In cellular respiration, there are two major pathways and several enzymes employed for the reduction of nitrite.¹ The dissimilatory nitrite reduction path uses cytochrome c nitrite reductase (ccNir) to reduce nitrite to ammonia without the formation of detectable intermediates. In contrast, the denitrification pathway is considerably more involved. In this sophisticated denitrification route, nitrate or nitrite is reduced to dinitrogen in a stepwise fashion using four separate enzymes. In the initial nitrite reduction step, nitrite is first deoxygenated to form nitric oxide with either copper-containing nitrite reductase (CuNiR) or, more commonly, a d₁ heme-containing nitrite reductase (cd₁NiR).

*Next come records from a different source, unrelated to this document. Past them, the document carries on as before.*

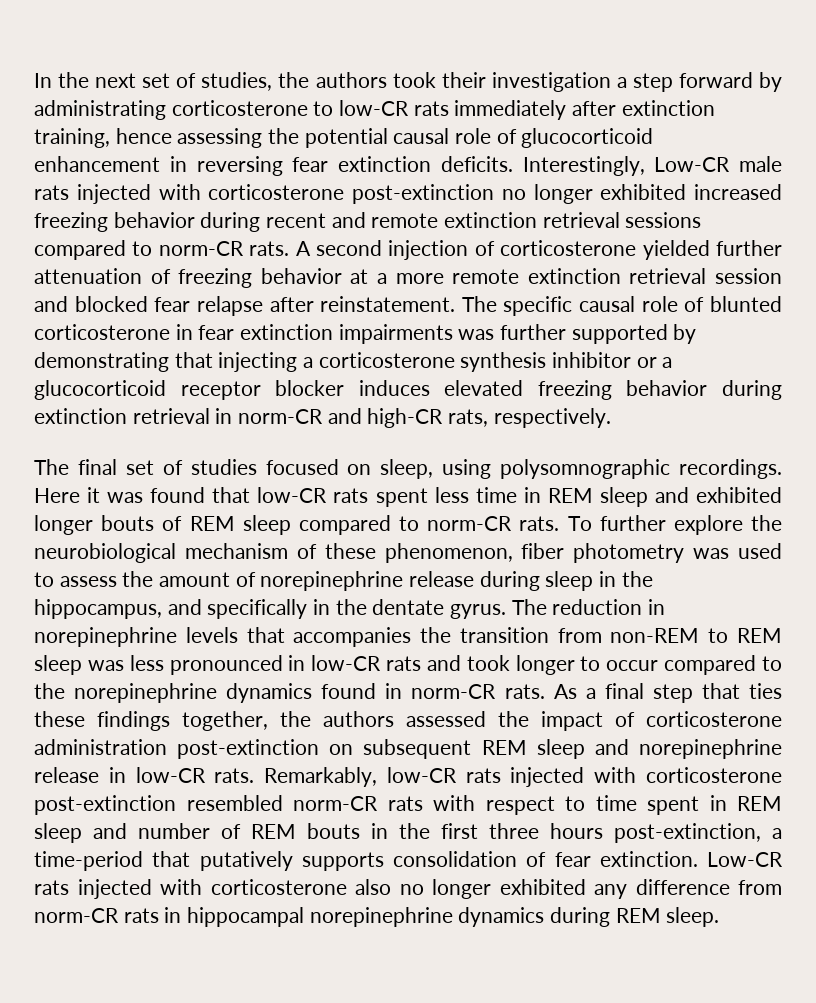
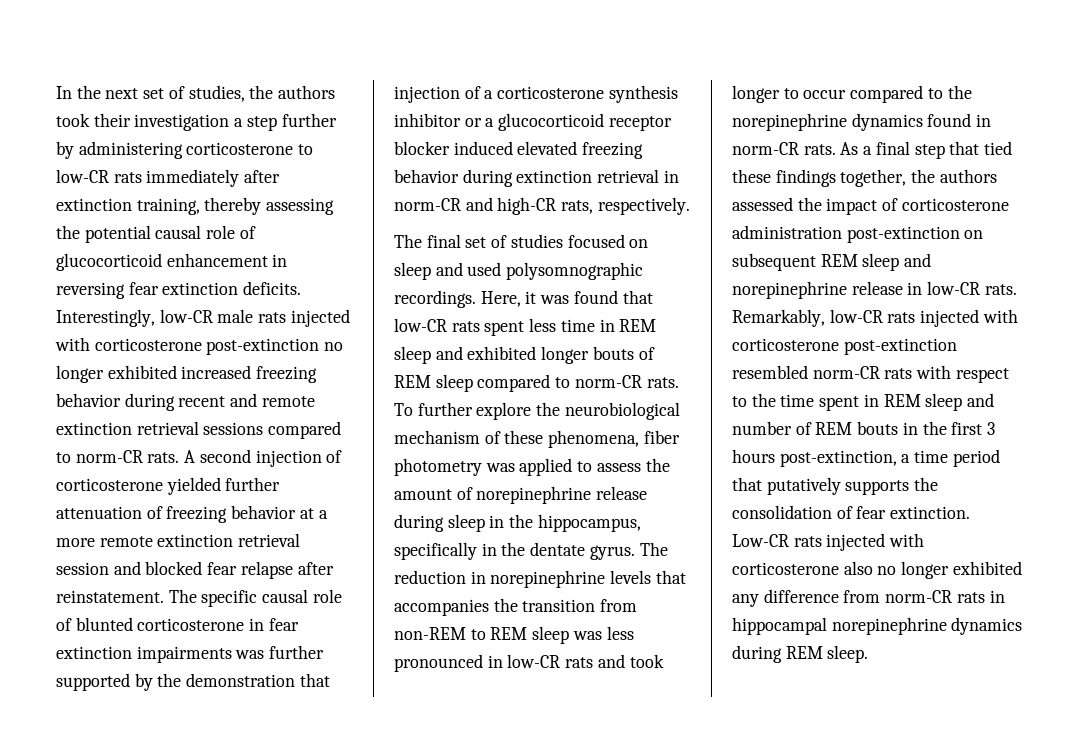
- In the next set of studies, the authors took their investigation a step forward by administrating corticosterone to low-CR rats immediately after extinction training, hence assessing the potential causal role of glucocorticoid enhancement in reversing fear extinction deficits.
+ In the next set of studies, the authors took their investigation a step further by administering corticosterone to low-CR rats immediately after extinction training, thereby assessing the potential causal role of glucocorticoid enhancement in reversing fear extinction deficits.
- Interestingly, Low-CR male rats injected with corticosterone post-extinction no longer exhibited increased freezing behavior during recent and remote extinction retrieval sessions compared to norm-CR rats.
+ Interestingly, low-CR male rats injected with corticosterone post-extinction no longer exhibited increased freezing behavior during recent and remote extinction retrieval sessions compared to norm-CR rats.
- The specific causal role of blunted corticosterone in fear extinction impairments was further supported by demonstrating that injecting a corticosterone synthesis inhibitor or a glucocorticoid receptor blocker induces elevated freezing behavior during extinction retrieval in norm-CR and high-CR rats, respectively.
+ The specific causal role of blunted corticosterone in fear extinction impairments was further supported by the demonstration that injection of a corticosterone synthesis inhibitor or a glucocorticoid receptor blocker induced elevated freezing behavior during extinction retrieval in norm-CR and high-CR rats, respectively.
- The final set of studies focused on sleep, using polysomnographic recordings.
+ The final set of studies focused on sleep and used polysomnographic recordings.
- Here it was found that low-CR rats spent less time in REM sleep and exhibited longer bouts of REM sleep compared to norm-CR rats.
+ Here, it was found that low-CR rats spent less time in REM sleep and exhibited longer bouts of REM sleep compared to norm-CR rats.
- To further explore the neurobiological mechanism of these phenomenon, fiber photometry was used to assess the amount of norepinephrine release during sleep in the hippocampus, and specifically in the dentate gyrus.
+ To further explore the neurobiological mechanism of these phenomena, fiber photometry was applied to assess the amount of norepinephrine release during sleep in the hippocampus, specifically in the dentate gyrus.
- As a final step that ties these findings together, the authors assessed the impact of corticosterone administration post-extinction on subsequent REM sleep and norepinephrine release in low-CR rats.
+ As a final step that tied these findings together, the authors assessed the impact of corticosterone administration post-extinction on subsequent REM sleep and norepinephrine release in low-CR rats.
- Remarkably, low-CR rats injected with corticosterone post-extinction resembled norm-CR rats with respect to time spent in REM sleep and number of REM bouts in the first three hours post-extinction, a time-period that putatively supports consolidation of fear extinction.
+ Remarkably, low-CR rats injected with corticosterone post-extinction resembled norm-CR rats with respect to the time spent in REM sleep and number of REM bouts in the first 3 hours post-extinction, a time period that putatively supports the consolidation of fear extinction.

cd₁NiR contains two inequivalent hemes: the electron transfer c-heme and the active site d₁-heme (Fig. 1).² The active site is constituted of an iron centre coordinated to a porphyrin and a histidine in the apical position. The secondary coordination sphere is comprised of two histidine and a tyrosine residue.³ Unsurprisingly, it is these acidic residues that are imperative for nitrite reduction. Mutations of these residues to neutral amino acids result in an inactive enzyme.¹ In the resting state, hemes d₁ and c are both in the 3+ oxidation state. Upon two successive electron transfers, both hemes are reduced to the ferrous oxidation state. Nitrite is then able to bind to the heme d₁ active site. While nitrite has several possible binding modes, the consensus in the field is that nitrite binds to the iron centre through the nitrogen (nitro isomer).¹ This nitro isomer has been crystallized in cd₁NiR, but only when exposed to an excess of nitrite under single turn over conditions. Additionally, the structure was crystallized at room temperature, drawing into question if it is indeed a reactive intermediate.^1,4 An alternative binding mode of nitrite is the O-bound nitrito isomer. While not crystallized in cd₁NiR, Richter-Addo and co-workers crystallographically characterized nitrite bound in horse heart myoglobin and human hemoglobin as the nitrito isomer,^5,6 making O-bound nitrite a reasonable binding mode in similar heme complexes.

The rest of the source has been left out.